(Modification records)
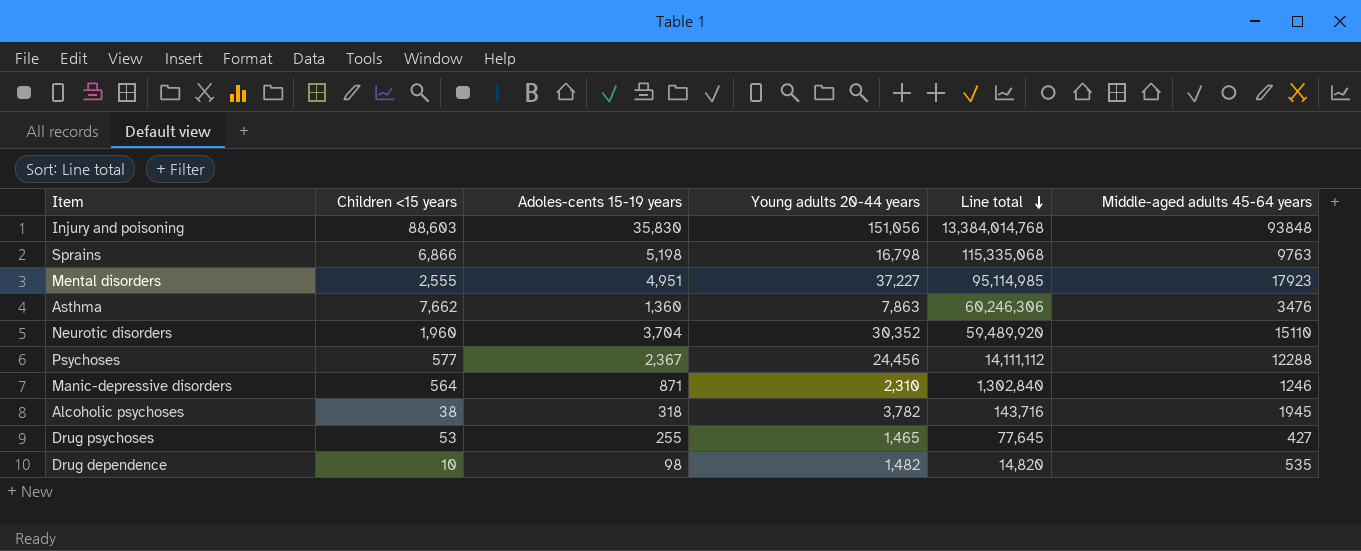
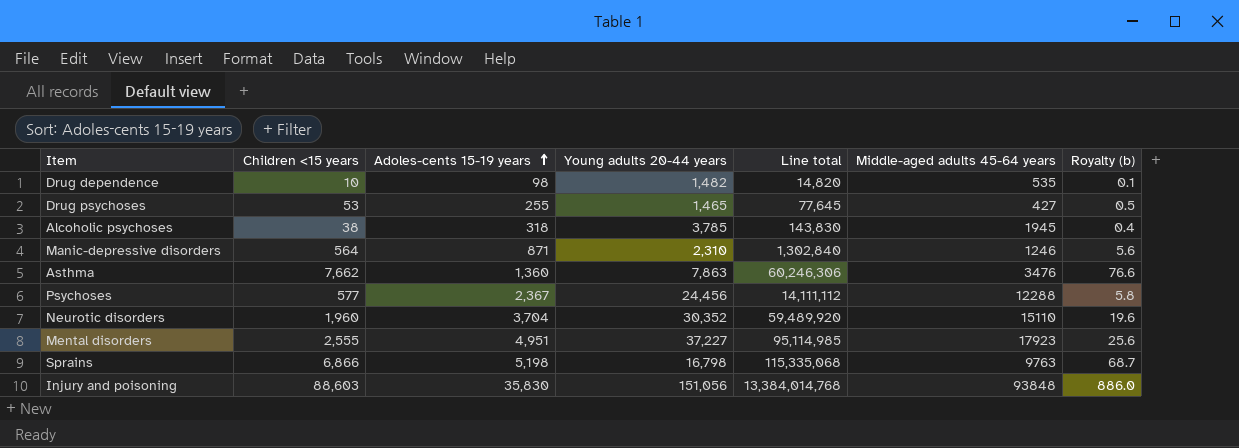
row order: Line total descending -> Adoles-cents 15-19 years ascending
column Royalty (b) | formula: none -> [Children <15 years] * 0.01
Alcoholic psychoses | Young adults 20-44 years: 3,782 -> 3,785
Alcoholic psychoses | Line total: 143,716 -> 143,830

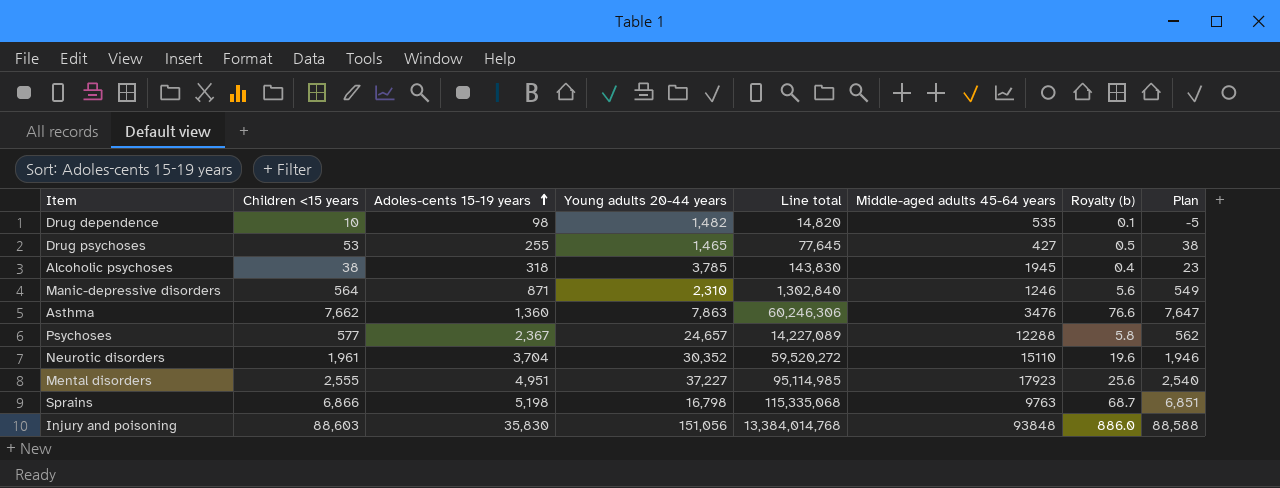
column Plan | formula: none -> [Children <15 years] - 15
Psychoses | Young adults 20-44 years: 24,456 -> 24,657
Psychoses | Line total: 14,111,112 -> 14,227,089
Neurotic disorders | Children <15 years: 1,960 -> 1,961
Neurotic disorders | Line total: 59,489,920 -> 59,520,272

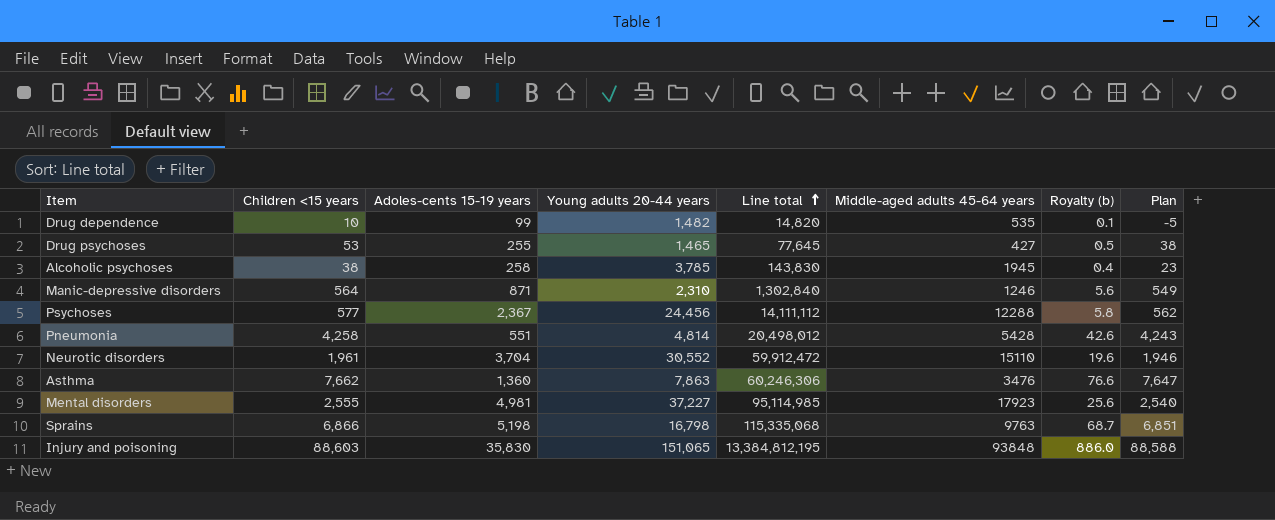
row order: Adoles-cents 15-19 years ascending -> Line total ascending
Drug dependence | Adoles-cents 15-19 years: 98 -> 99
Alcoholic psychoses | Adoles-cents 15-19 years: 318 -> 258
Psychoses | Young adults 20-44 years: 24,657 -> 24,456
Psychoses | Line total: 14,227,089 -> 14,111,112
row Pneumonia: none -> 4,258 | 551 | 4,814 | 20,498,012 | 5428 | 42.6 | 4,243
Neurotic disorders | Young adults 20-44 years: 30,352 -> 30,552
Neurotic disorders | Line total: 59,520,272 -> 59,912,472
Mental disorders | Adoles-cents 15-19 years: 4,951 -> 4,981
Injury and poisoning | Young adults 20-44 years: 151,056 -> 151,065
Injury and poisoning | Line total: 13,384,014,768 -> 13,384,812,195

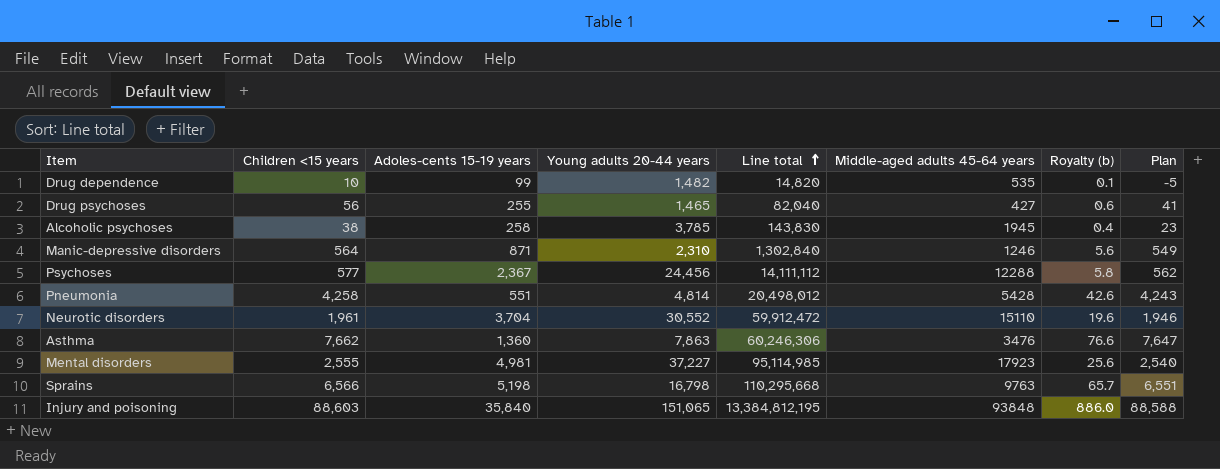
Drug psychoses | Children <15 years: 53 -> 56
Drug psychoses | Line total: 77,645 -> 82,040
Drug psychoses | Royalty (b): 0.5 -> 0.6
Drug psychoses | Plan: 38 -> 41
Sprains | Children <15 years: 6,866 -> 6,566
Sprains | Line total: 115,335,068 -> 110,295,668
Sprains | Royalty (b): 68.7 -> 65.7
Sprains | Plan: 6,851 -> 6,551
Injury and poisoning | Adoles-cents 15-19 years: 35,830 -> 35,840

EXERCISE REQUIREMENTS:
Before answering, find the line with "Alcoholic psychoses | Line" in the records above; then reproduce exactly each line from the first through that line, leaving out pictures.

RESULT OF THE TASK:
row order: Line total descending -> Adoles-cents 15-19 years ascending
column Royalty (b) | formula: none -> [Children <15 years] * 0.01
Alcoholic psychoses | Young adults 20-44 years: 3,782 -> 3,785
Alcoholic psychoses | Line total: 143,716 -> 143,830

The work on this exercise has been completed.